ASSIGNMENT:
An exact copy of the lines from the one containing "- Select the" through the last line below is required; include both of those lines and no others.

GIVEN DATA:
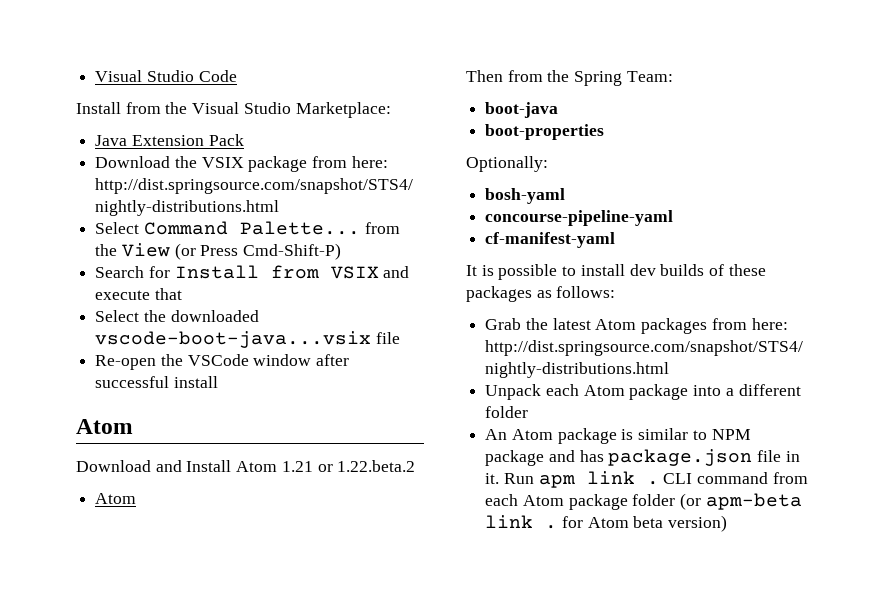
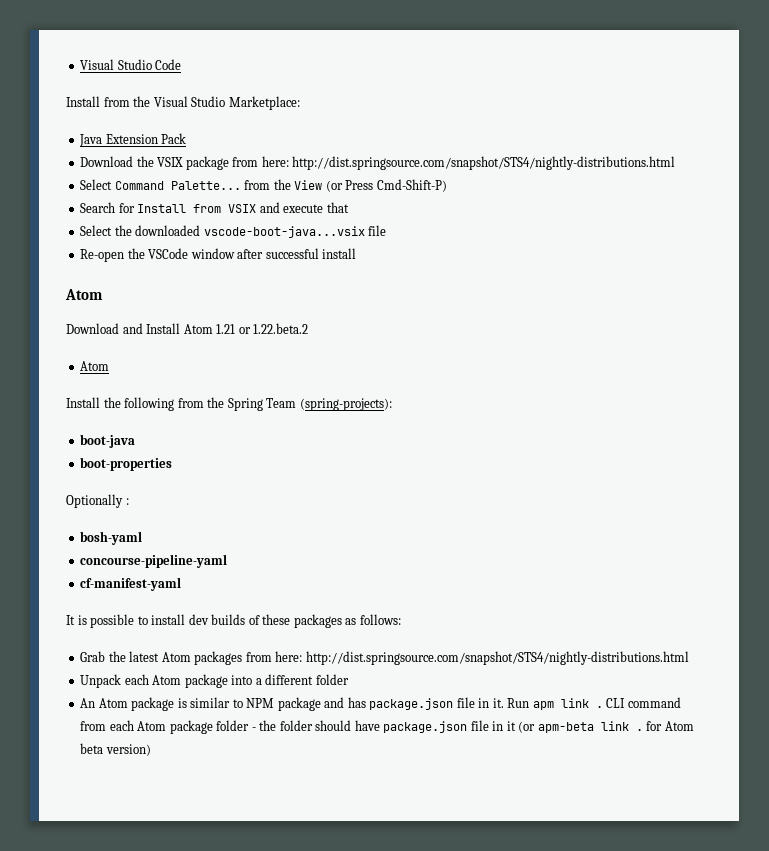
- Then from the Spring Team:
+ Install the following from the Spring Team (spring-projects):
- Optionally:
+ Optionally :
- CLI command from each Atom package folder (or apm-beta link . for Atom beta version)
+ CLI command from each Atom package folder - the folder should have package.json file in it (or apm-beta link . for Atom beta version)

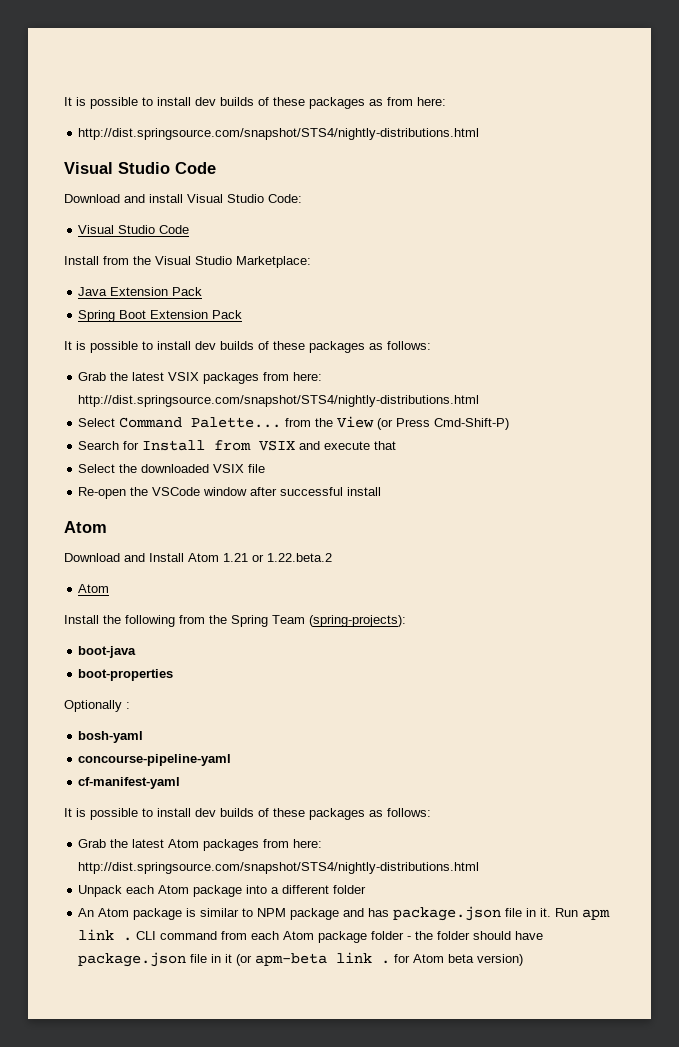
+ It is possible to install dev builds of these packages as from here:
+ http://dist.springsource.com/snapshot/STS4/nightly-distributions.html
+ Visual Studio Code
+ Download and install Visual Studio Code:
- Download the VSIX package from here: http://dist.springsource.com/snapshot/STS4/nightly-distributions.html
+ Spring Boot Extension Pack
+ It is possible to install dev builds of these packages as follows:
+ Grab the latest VSIX packages from here: http://dist.springsource.com/snapshot/STS4/nightly-distributions.html
- Select the downloaded vscode-boot-java...vsix file
+ Select the downloaded VSIX file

ANSWER TO THIS PROBLEM:
- Select the downloaded vscode-boot-java...vsix file
+ Select the downloaded VSIX file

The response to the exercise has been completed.